Set down every record below exactly as it appears, but without the pictures.

[DATA FOR ANALYSIS — start]

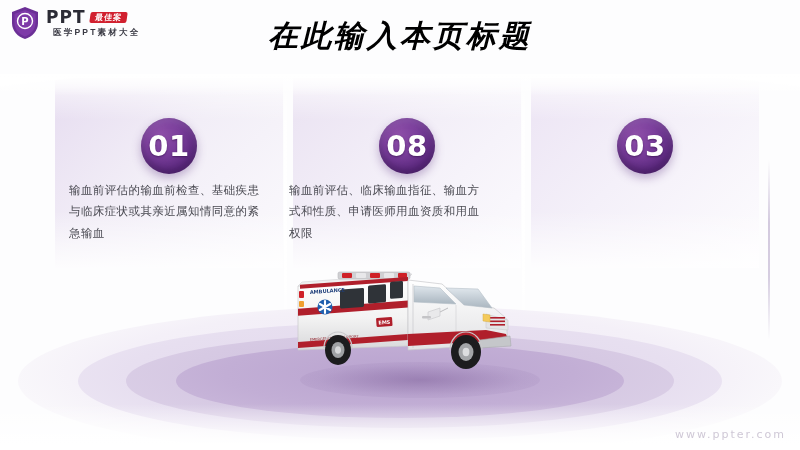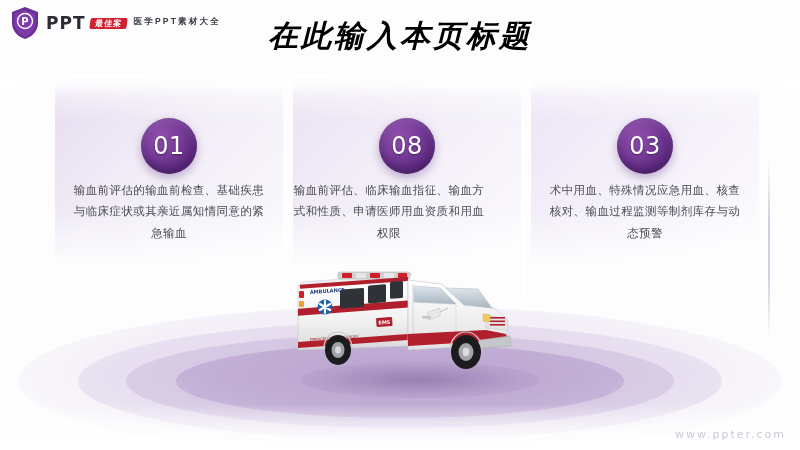--- a/index.html
+++ b/index.html
@@ -8,21 +8,21 @@
     background:#ffffff;
     font-family:"Liberation Sans","DejaVu Sans",sans-serif;
     position:relative;
   }
   .slide{position:absolute;inset:0;width:800px;height:450px;overflow:hidden;background:#fdfdfe;}
 
   
   .logo{position:absolute;left:10px;top:6px;display:flex;align-items:center;gap:6px;}
   .shield{width:30px;height:34px;position:relative;}
   .shield svg{display:block;}
-  .logo-txt{display:flex;flex-direction:row;justify-content:center;line-height:1;}
+  .logo-txt{display:flex;flex-direction:column;justify-content:center;line-height:1;}
   .logo-row1{display:flex;align-items:center;gap:4px;}
   .logo-ppt{font-size:17px;font-weight:bold;color:#2b2b35;letter-spacing:1px;font-family:"DejaVu Sans",sans-serif;}
   .logo-badge{background:#d1202f;color:#fff;font-size:8px;padding:2px 5px 1px 5px;border-radius:2px;
     letter-spacing:1px;font-weight:bold;transform:skewX(-8deg);}
   .logo-row2{font-size:8.5px;color:#3a3a44;letter-spacing:2.2px;margin-top:2px;font-weight:bold;padding-left:7px;}
 
   
   .title{position:absolute;left:0;right:0;top:16px;text-align:center;
     font-size:30px;font-weight:bold;color:#000000;letter-spacing:3px;font-style:italic;}
 
@@ -52,28 +52,28 @@
   .d1{left:284px;}
   .d2{left:522px;}
   .d-right{position:absolute;left:768px;top:160px;width:2px;height:180px;
     background:linear-gradient(to bottom,rgba(205,195,218,0) 0%,rgba(197,185,212,0.75) 35%,rgba(197,185,212,0.7) 65%,rgba(205,195,218,0) 100%);}
 
   
   .badge{position:absolute;width:56px;height:56px;border-radius:50%;
     background:radial-gradient(circle at 34% 30%,#8e4fa8 0%,#7b3f9c 35%,#5d2a80 70%,#4a1f6b 100%);
     box-shadow:0 4px 10px rgba(90,45,125,0.35), inset 0 -3px 8px rgba(40,10,60,0.45), inset 0 3px 6px rgba(190,150,215,0.35);
     display:flex;align-items:center;justify-content:center;}
-  .badge span{color:#ffffff;font-size:24px;font-weight:normal;letter-spacing:0.5px;
+  .badge span{color:#ffffff;font-size:29px;font-weight:bold;letter-spacing:0.5px;
     font-family:"DejaVu Sans",sans-serif;text-shadow:0 1px 2px rgba(40,10,60,0.55);}
   .b1{left:141px;top:118px;}
   .b2{left:379px;top:118px;}
   .b3{left:617px;top:118px;}
 
   
-  .copy{position:absolute;width:200px;text-align:center;color:#4a4a52;
+  .copy{position:absolute;width:200px;color:#4a4a52;
     font-size:11.5px;line-height:1.85;letter-spacing:0.4px;}
   .c1{left:69px;top:180px;}
   .c2{left:289px;top:180px;}
   .c3{left:545px;top:180px;}
 
   
   .floor{position:absolute;left:0;top:300px;width:800px;height:150px;overflow:hidden;}
   .ring{position:absolute;border-radius:50%;}
   .ring4{left:18px;top:6px;width:764px;height:150px;
     background:radial-gradient(ellipse at 50% 45%,#efe9f4 0%,#f4f0f8 55%,#fbfafc 78%,#ffffff 100%);}
@@ -137,21 +137,20 @@
   </div>
   <div class="badge b2">
     <span>08</span>
   </div>
   <div class="badge b3">
     <span>03</span>
   </div>
 
   <div class="copy c1">输血前评估的输血前检查、基础疾患与临床症状或其亲近属知情同意的紧急输血</div>
   <div class="copy c2">输血前评估、临床输血指征、输血方式和性质、申请医师用血资质和用血权限</div>
-  <div class="copy c3">术中用血、特殊情况应急用血、核查核对、输血过程监测等制剂库存与动态预警</div>
 
   <div class="floor">
     <div class="ring ring4"></div>
     <div class="ring ring3"></div>
     <div class="ring ring2"></div>
     <div class="ring ring1"></div>
     <div class="ring ring-shadow"></div>
     <div class="floor-fade"></div>
   </div>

[DATA FOR ANALYSIS — finish]

* **TASK ANSWER**
--- a/index.html
+++ b/index.html
@@ -8,21 +8,21 @@
     background:#ffffff;
     font-family:"Liberation Sans","DejaVu Sans",sans-serif;
     position:relative;
   }
   .slide{position:absolute;inset:0;width:800px;height:450px;overflow:hidden;background:#fdfdfe;}
 
   
   .logo{position:absolute;left:10px;top:6px;display:flex;align-items:center;gap:6px;}
   .shield{width:30px;height:34px;position:relative;}
   .shield svg{display:block;}
-  .logo-txt{display:flex;flex-direction:row;justify-content:center;line-height:1;}
+  .logo-txt{display:flex;flex-direction:column;justify-content:center;line-height:1;}
   .logo-row1{display:flex;align-items:center;gap:4px;}
   .logo-ppt{font-size:17px;font-weight:bold;color:#2b2b35;letter-spacing:1px;font-family:"DejaVu Sans",sans-serif;}
   .logo-badge{background:#d1202f;color:#fff;font-size:8px;padding:2px 5px 1px 5px;border-radius:2px;
     letter-spacing:1px;font-weight:bold;transform:skewX(-8deg);}
   .logo-row2{font-size:8.5px;color:#3a3a44;letter-spacing:2.2px;margin-top:2px;font-weight:bold;padding-left:7px;}
 
   
   .title{position:absolute;left:0;right:0;top:16px;text-align:center;
     font-size:30px;font-weight:bold;color:#000000;letter-spacing:3px;font-style:italic;}
 
@@ -52,28 +52,28 @@
   .d1{left:284px;}
   .d2{left:522px;}
   .d-right{position:absolute;left:768px;top:160px;width:2px;height:180px;
     background:linear-gradient(to bottom,rgba(205,195,218,0) 0%,rgba(197,185,212,0.75) 35%,rgba(197,185,212,0.7) 65%,rgba(205,195,218,0) 100%);}
 
   
   .badge{position:absolute;width:56px;height:56px;border-radius:50%;
     background:radial-gradient(circle at 34% 30%,#8e4fa8 0%,#7b3f9c 35%,#5d2a80 70%,#4a1f6b 100%);
     box-shadow:0 4px 10px rgba(90,45,125,0.35), inset 0 -3px 8px rgba(40,10,60,0.45), inset 0 3px 6px rgba(190,150,215,0.35);
     display:flex;align-items:center;justify-content:center;}
-  .badge span{color:#ffffff;font-size:24px;font-weight:normal;letter-spacing:0.5px;
+  .badge span{color:#ffffff;font-size:29px;font-weight:bold;letter-spacing:0.5px;
     font-family:"DejaVu Sans",sans-serif;text-shadow:0 1px 2px rgba(40,10,60,0.55);}
   .b1{left:141px;top:118px;}
   .b2{left:379px;top:118px;}
   .b3{left:617px;top:118px;}
 
   
-  .copy{position:absolute;width:200px;text-align:center;color:#4a4a52;
+  .copy{position:absolute;width:200px;color:#4a4a52;
     font-size:11.5px;line-height:1.85;letter-spacing:0.4px;}
   .c1{left:69px;top:180px;}
   .c2{left:289px;top:180px;}
   .c3{left:545px;top:180px;}
 
   
   .floor{position:absolute;left:0;top:300px;width:800px;height:150px;overflow:hidden;}
   .ring{position:absolute;border-radius:50%;}
   .ring4{left:18px;top:6px;width:764px;height:150px;
     background:radial-gradient(ellipse at 50% 45%,#efe9f4 0%,#f4f0f8 55%,#fbfafc 78%,#ffffff 100%);}
@@ -137,21 +137,20 @@
   </div>
   <div class="badge b2">
     <span>08</span>
   </div>
   <div class="badge b3">
     <span>03</span>
   </div>
 
   <div class="copy c1">输血前评估的输血前检查、基础疾患与临床症状或其亲近属知情同意的紧急输血</div>
   <div class="copy c2">输血前评估、临床输血指征、输血方式和性质、申请医师用血资质和用血权限</div>
-  <div class="copy c3">术中用血、特殊情况应急用血、核查核对、输血过程监测等制剂库存与动态预警</div>
 
   <div class="floor">
     <div class="ring ring4"></div>
     <div class="ring ring3"></div>
     <div class="ring ring2"></div>
     <div class="ring ring1"></div>
     <div class="ring ring-shadow"></div>
     <div class="floor-fade"></div>
   </div>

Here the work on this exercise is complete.